2.6.2 Things I couldn't get to work

Keyboard
I had originally intended to connect a keyboard directly to the STK/Mega32 for input. The hardware setup worked fine, I was able to read the signal on the oscilloscope; however, I would lose synchronization with the signal and then the characters would be all garbled. I decided that keyboard connectivity was of little importance because I was already using the UART for program code input and I could just add input functionality to that interface.

STK300 / ATMEL Mega103L
I had originally intended to use a Mega103L because it had twice the SRAM; however, I immediately had difficulty getting the LCD to work. In all fairness, the data sheet does state that 5V input is required; however, I thought that the Mega103L's 3.3V would probably work... it didn't. I considered adding double CMOS inverters between the outputs of the Mega103L and the inputs of the LCD, but I decided to switch to the Mega32 because I wanted to get the project moving.

2.6.3 Further Work

My project could be extended by adding functionality to the BASIC interpreter.

Graphics
It seems a waist to have this awesome LCD and not have graphics support. If some simple graphics functions were implemented, simple games could work.

Memory
Someone could optimize my variable struct using unions to map the string length, integer intVal, and real number realVal to the same memory. These kind of fixes could increase the available variable space somewhat. A simpler solution would be to move to a microcontroller with more memory like the 128 or 103. Given more memory, games like star trek, eliza, etc. could be played.

Keyboard
Someone could get the keyboard interface working.

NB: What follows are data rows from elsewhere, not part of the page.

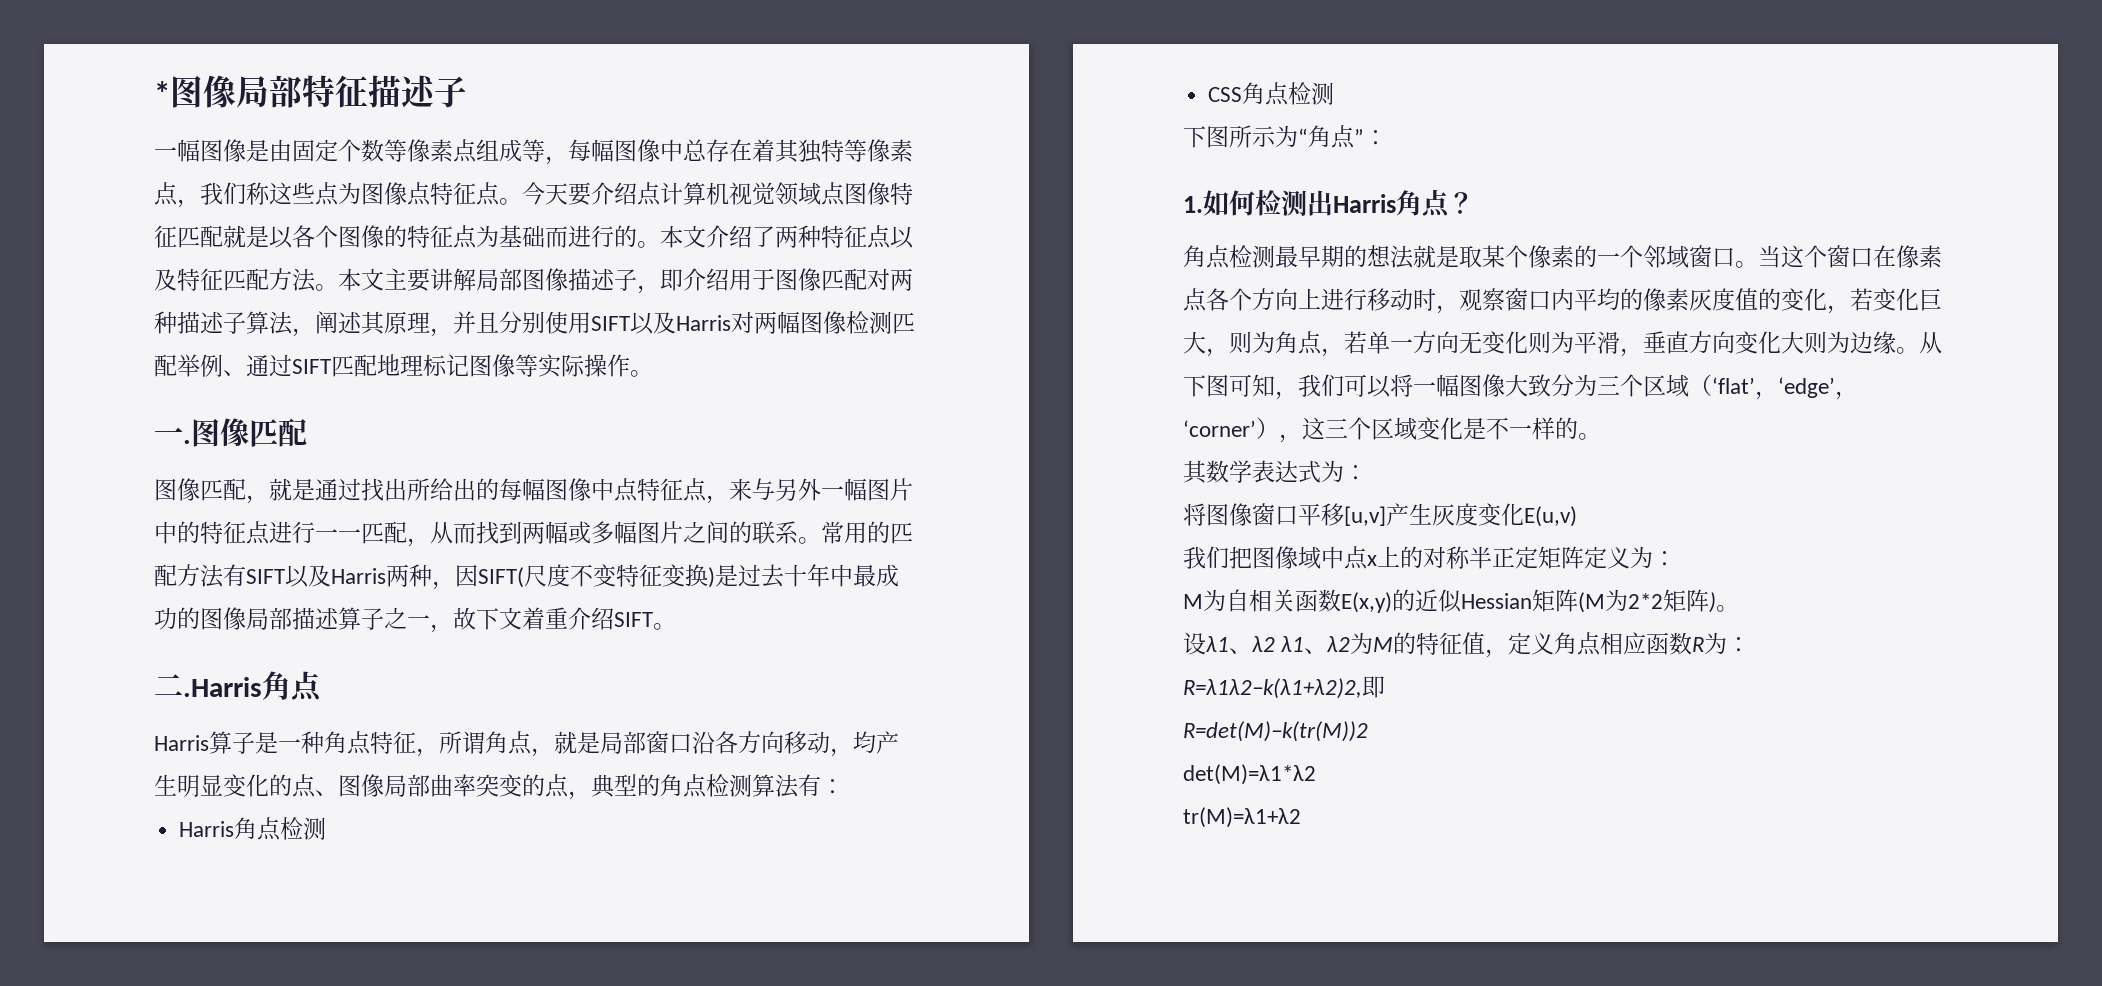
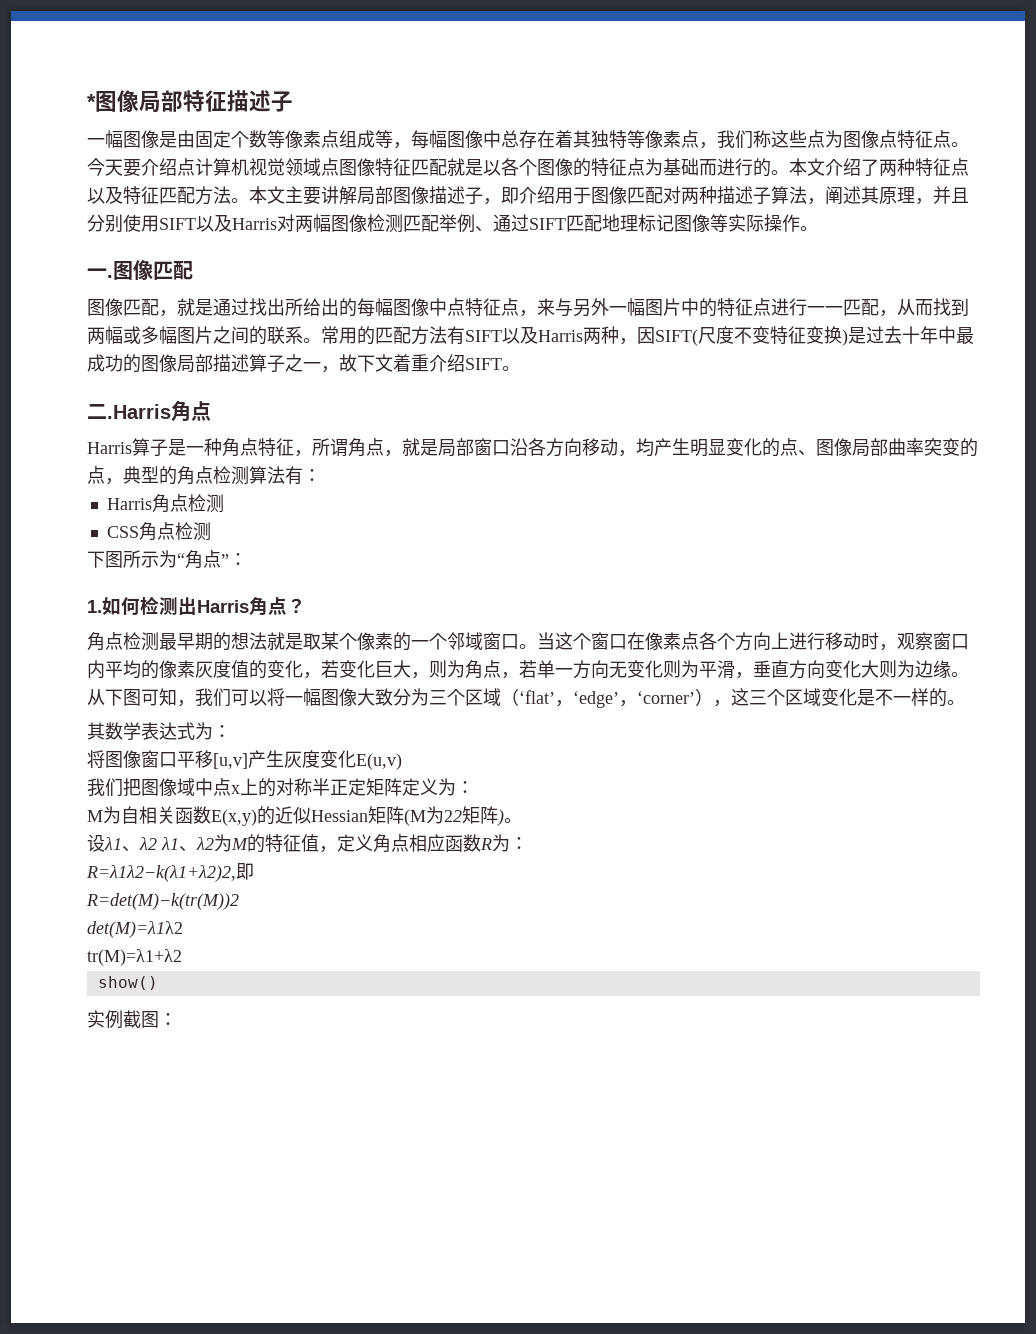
[1628,593,1663,609] 2*2 -> [444,810,462,822] 22
[1183,764,1316,785] det(M)=λ1*λ2 -> [87,921,183,938] det(M)=λ1λ2
(1301, 817) none -> [97,976,158,990] [87,1010,177,1029] // show() // 实例截图：

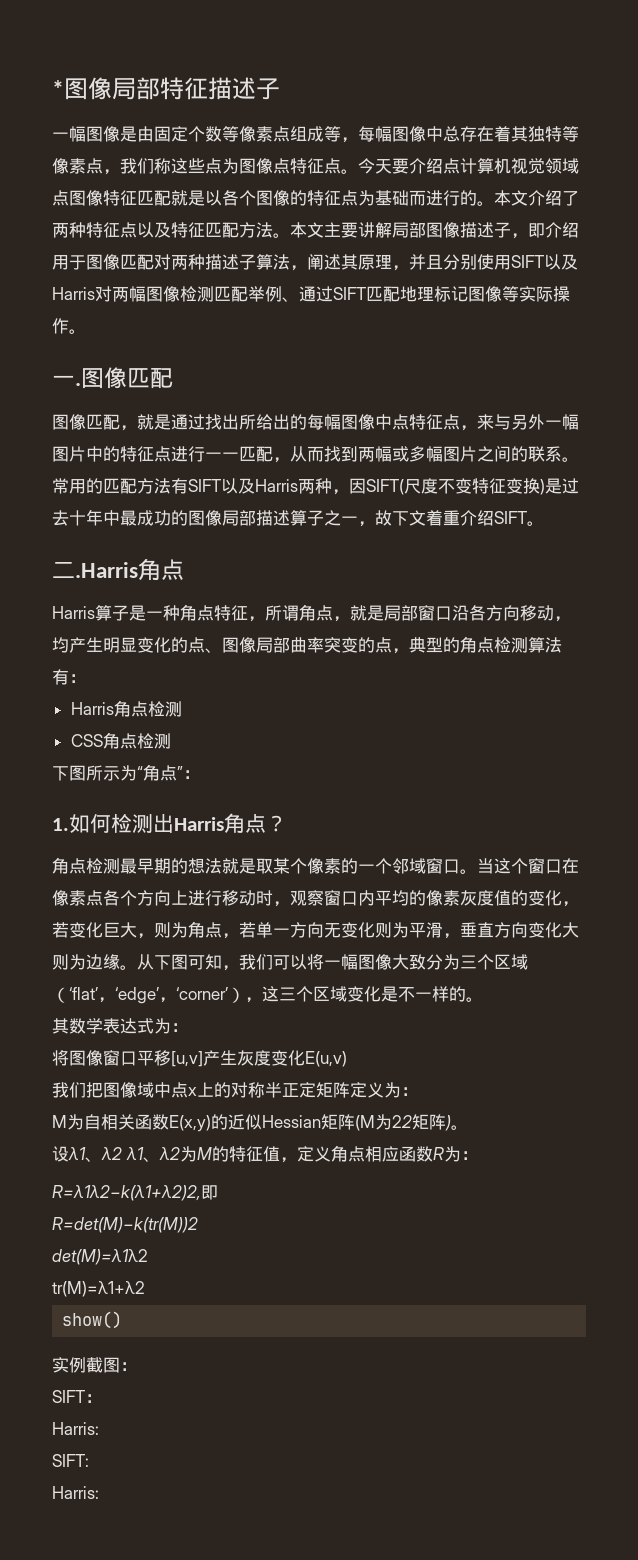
(177, 1019) none -> [52,1390,102,1403] [52,1422,99,1435] [52,1454,89,1467] [52,1486,99,1499] // SIFT： // Harris: // SIFT: // Harris:

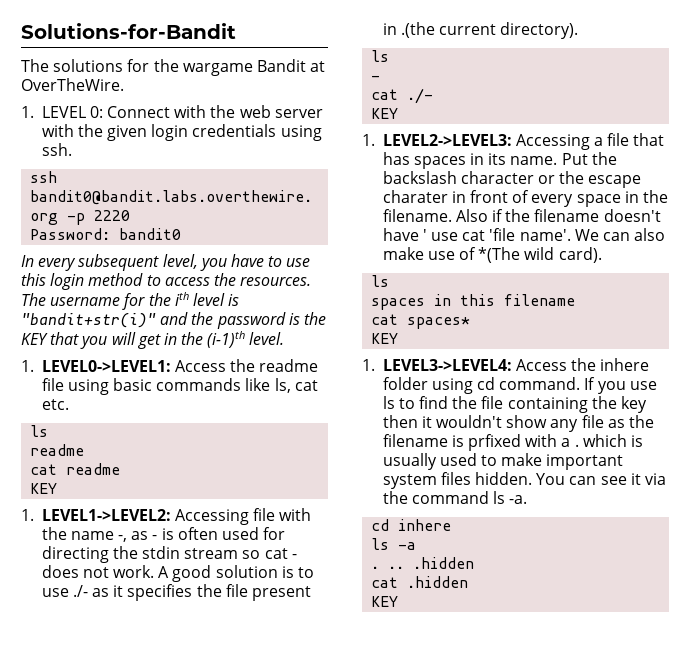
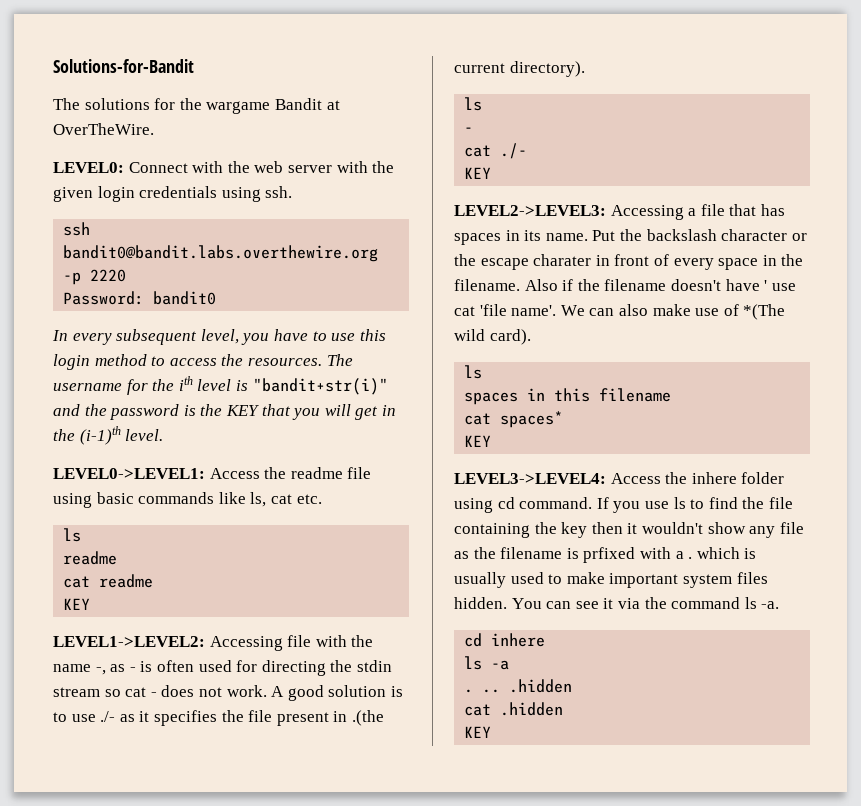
[21,106,103,118] 1. LEVEL 0: -> [53,162,124,173] LEVEL0:
[21,360,34,372] 1. -> (164, 435) none
[21,509,34,521] 1. -> (91, 604) none
[362,134,375,146] 1. -> (492, 173) none
[362,359,375,371] 1. -> (492, 441) none

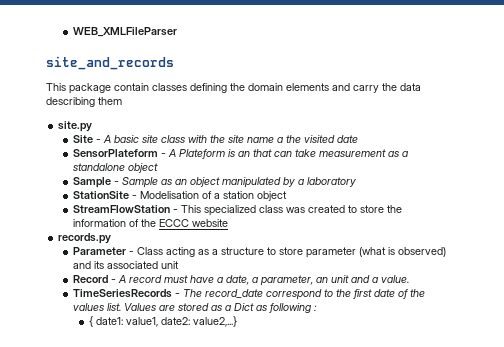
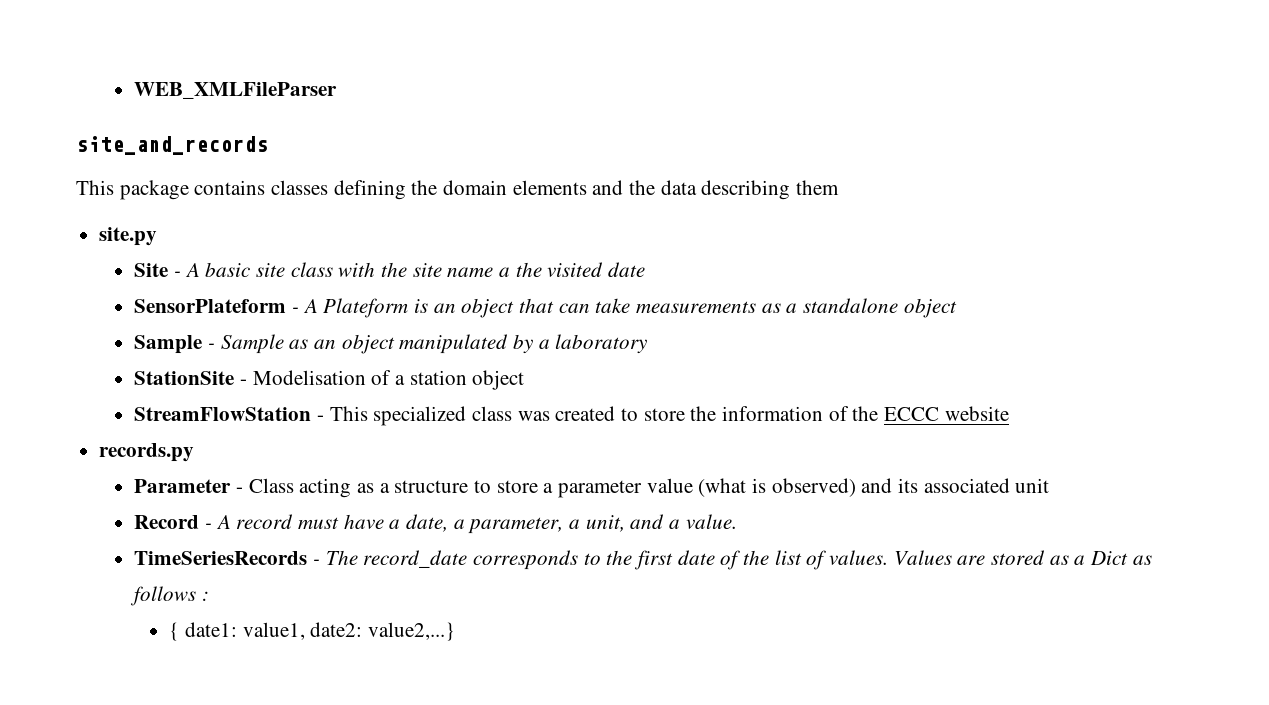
[114,83,149,91] contain -> [194,180,266,195] contains
[353,85,379,93] carry -> (624, 187) none
(251, 154) none -> [461,298,515,318] object
[319,149,387,157] measurement -> [635,301,756,313] measurements
[306,247,357,258] parameter -> [543,478,693,498] a parameter value
[316,275,350,283] an unit -> [568,515,625,532] a unit,
[266,289,323,300] correspond -> [472,550,578,570] corresponds
[73,303,122,311] values list. -> [774,550,888,570] list of values.
[269,303,312,313] following -> [130,586,197,606] follows

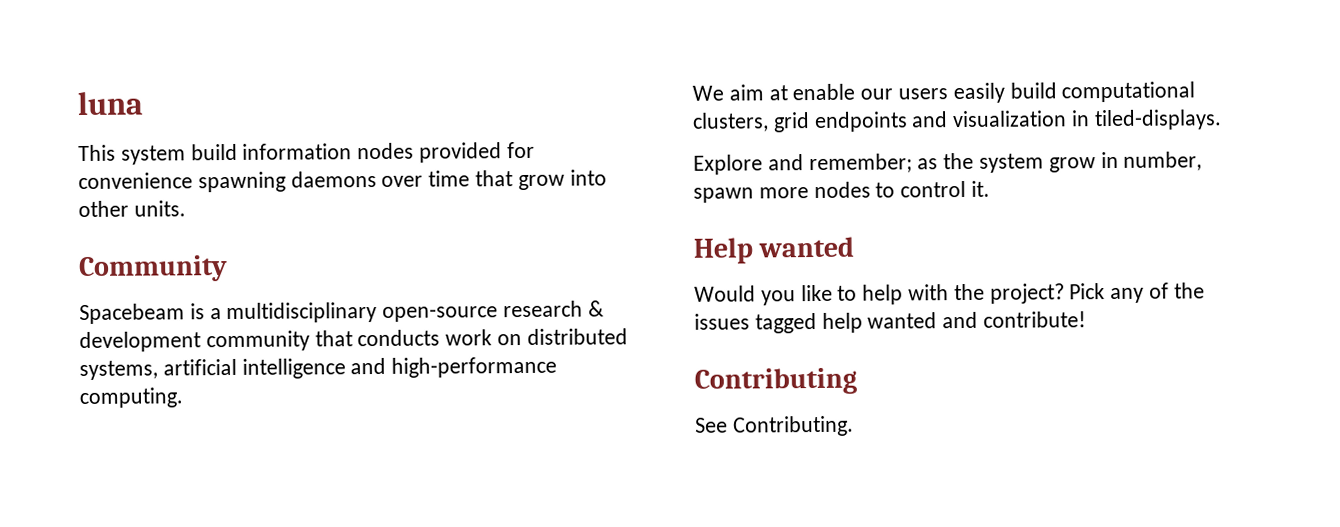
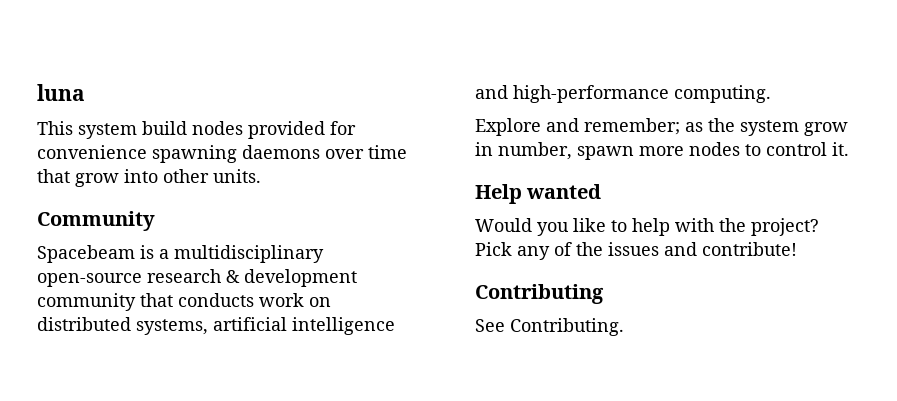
[242,143,353,160] information -> (187, 128) none
[692,81,1196,104] [692,109,1222,133] // We aim at enable our users easily build computational clusters, grid endpoints and visualization in tiled-displays. -> (771, 94) none
[754,312,938,334] tagged help wanted -> (659, 249) none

I know other groups have don this, so it's definitely possible.

3 Hardware

3.1 LCD


Figure 3: LCD solder Points


To connect the LCD to the whiteboard, I soldered a pin header (a row of pins) onto the the lcd connections (See Figure 3).

The LCD requires a 24 volt power supply. The highest voltage power supplies in the lab are 12 volt power supplies; however, these power supplies supply both +12V and -12V power (See Figure 4). Therefore, by connecting the +12V to the MCU ground and the -12V to the LCD, I was able to achieve -24V power. All I had to do was move a few solder points on the handy little power supply switch (See Figure 5). The LCD also requires a 5V supply, for which the Mega32 will suffice. I connect a short cable to the PORTD Vcc and GND connection to the white board. I could have used one of the signals that was already coming over to the board on the control or data port, but I wanted to be able to quickly power down my whiteboard in case of emergence (hence also the switch on the -24V supply.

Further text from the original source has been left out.